Parodontitisbehandlung: Zahnbestand sichern

Die Parodontitis, meist als  Parodontose bekannt, ist eine häufig vorkommende

Erkrankung des Gewebes, das den Zahn umgibt. Sie geht einher mit Zahnfleischbluten, Zahnfleischrückgang und Zahnlockerung. Am Ende steht der Zahnverlust. Das ist schade! Hat sich der Patient ordentlich um seine Zähne gekümmert, zum Teil viel Geld ausgegeben für teuren Zahnersatz, dann möchte er die Zähne auf keinen Fall verlieren.
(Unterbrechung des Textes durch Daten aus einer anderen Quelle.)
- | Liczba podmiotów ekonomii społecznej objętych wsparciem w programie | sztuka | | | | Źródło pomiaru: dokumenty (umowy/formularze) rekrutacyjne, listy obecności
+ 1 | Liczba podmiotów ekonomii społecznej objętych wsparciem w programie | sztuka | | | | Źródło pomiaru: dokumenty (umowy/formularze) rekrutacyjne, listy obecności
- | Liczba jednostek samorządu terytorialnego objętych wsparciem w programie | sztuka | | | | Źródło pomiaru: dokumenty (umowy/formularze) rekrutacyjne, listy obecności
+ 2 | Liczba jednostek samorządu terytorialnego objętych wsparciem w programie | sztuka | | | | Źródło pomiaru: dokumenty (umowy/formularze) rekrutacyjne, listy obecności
Wie können wir das vermeiden?

Eine gründliche Untersuchung der Mundhöhle und eine eingehende Befragung des Patienten geben erste Hinweise auf das Vorliegen einer Parodontitis. Es wird ein OPTG (Orthopantomogramm) angefertigt, um die Knochensituation zu beurteilen.

 

 

Die Auswertung des Röntgenbildes erfolgt gemeinsam mit dem Patienten. Bei Vorliegen einer Parodontitis wird über Behandlungsmöglichkeiten, Kostenübernahme durch gesetzliche oder private Krankenversicherungen gesprochen und anschließend die Behandlung durchgeführt.
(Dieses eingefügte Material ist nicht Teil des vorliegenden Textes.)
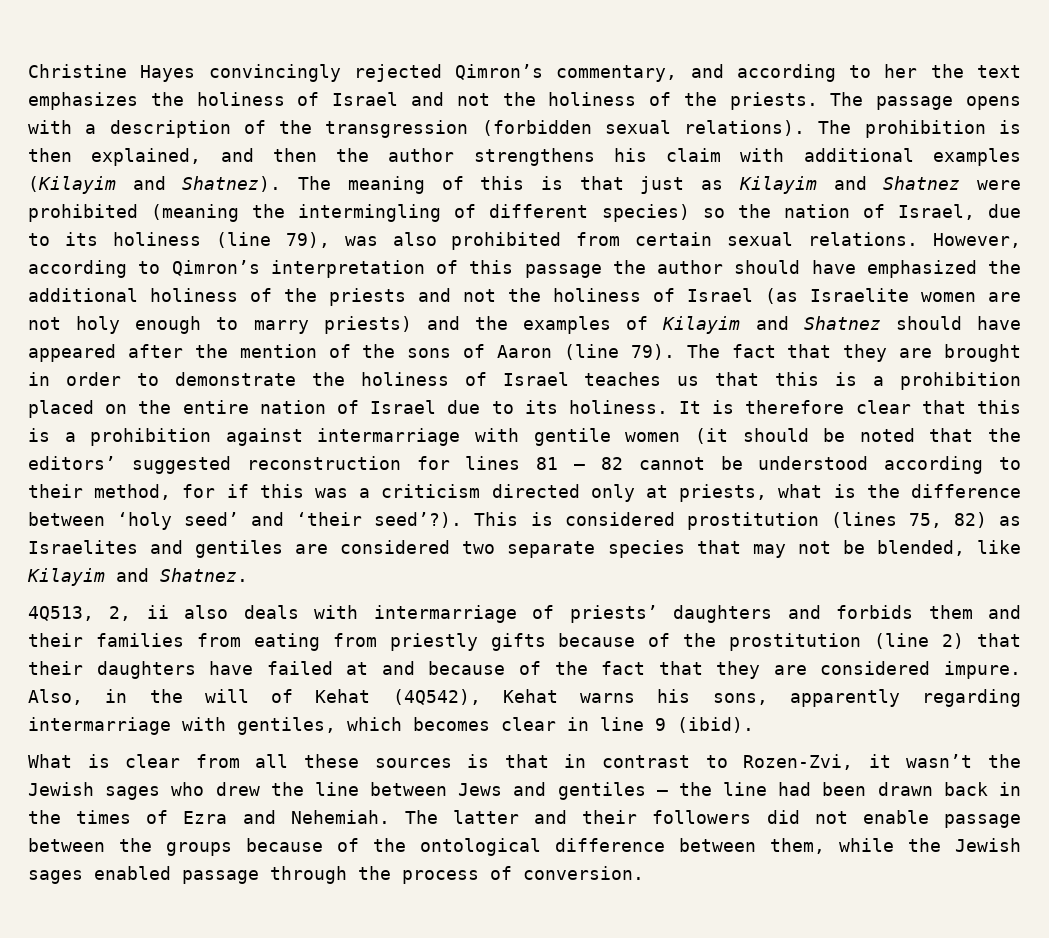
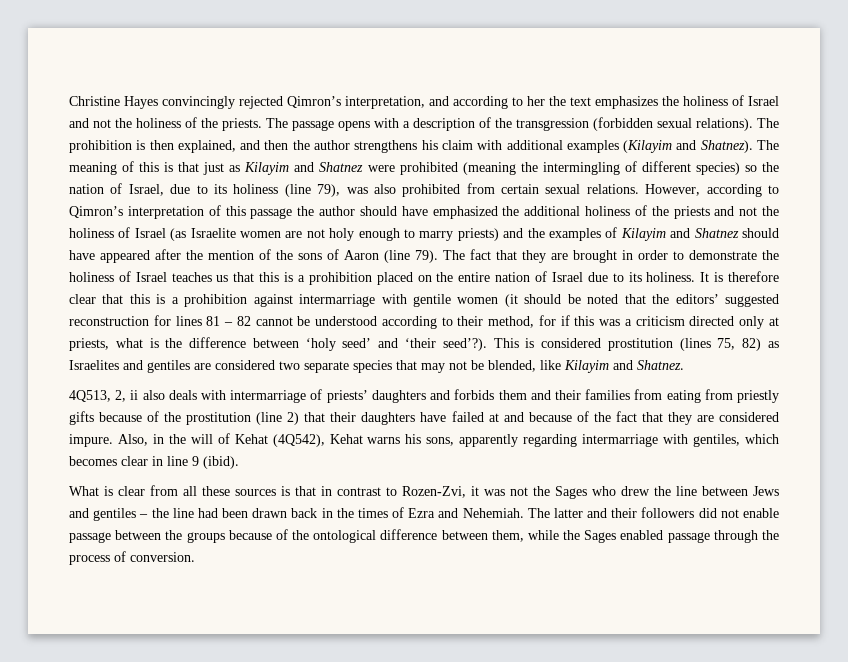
- Christine Hayes convincingly rejected Qimron’s commentary, and according to her the text emphasizes the holiness of Israel and not the holiness of the priests.
+ Christine Hayes convincingly rejected Qimron’s interpretation, and according to her the text emphasizes the holiness of Israel and not the holiness of the priests.
- What is clear from all these sources is that in contrast to Rozen-Zvi, it wasn’t the Jewish sages who drew the line between Jews and gentiles – the line had been drawn back in the times of Ezra and Nehemiah.
+ What is clear from all these sources is that in contrast to Rozen-Zvi, it was not the Sages who drew the line between Jews and gentiles – the line had been drawn back in the times of Ezra and Nehemiah.
- The latter and their followers did not enable passage between the groups because of the ontological difference between them, while the Jewish sages enabled passage through the process of conversion.
+ The latter and their followers did not enable passage between the groups because of the ontological difference between them, while the Sages enabled passage through the process of conversion.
Dabei werden die Zahnfleischtaschen schonend gereinigt und desinfiziert. So kann der Rückgang von Zahnfleisch und Knochen eingedämmt werden und wir können Ihre Zähne länger erhalten!

Bei stark fortgeschrittenem Zustand des Krankheitsbildes wird der Patient einem Spezialisten für Parodontologie vorgestellt.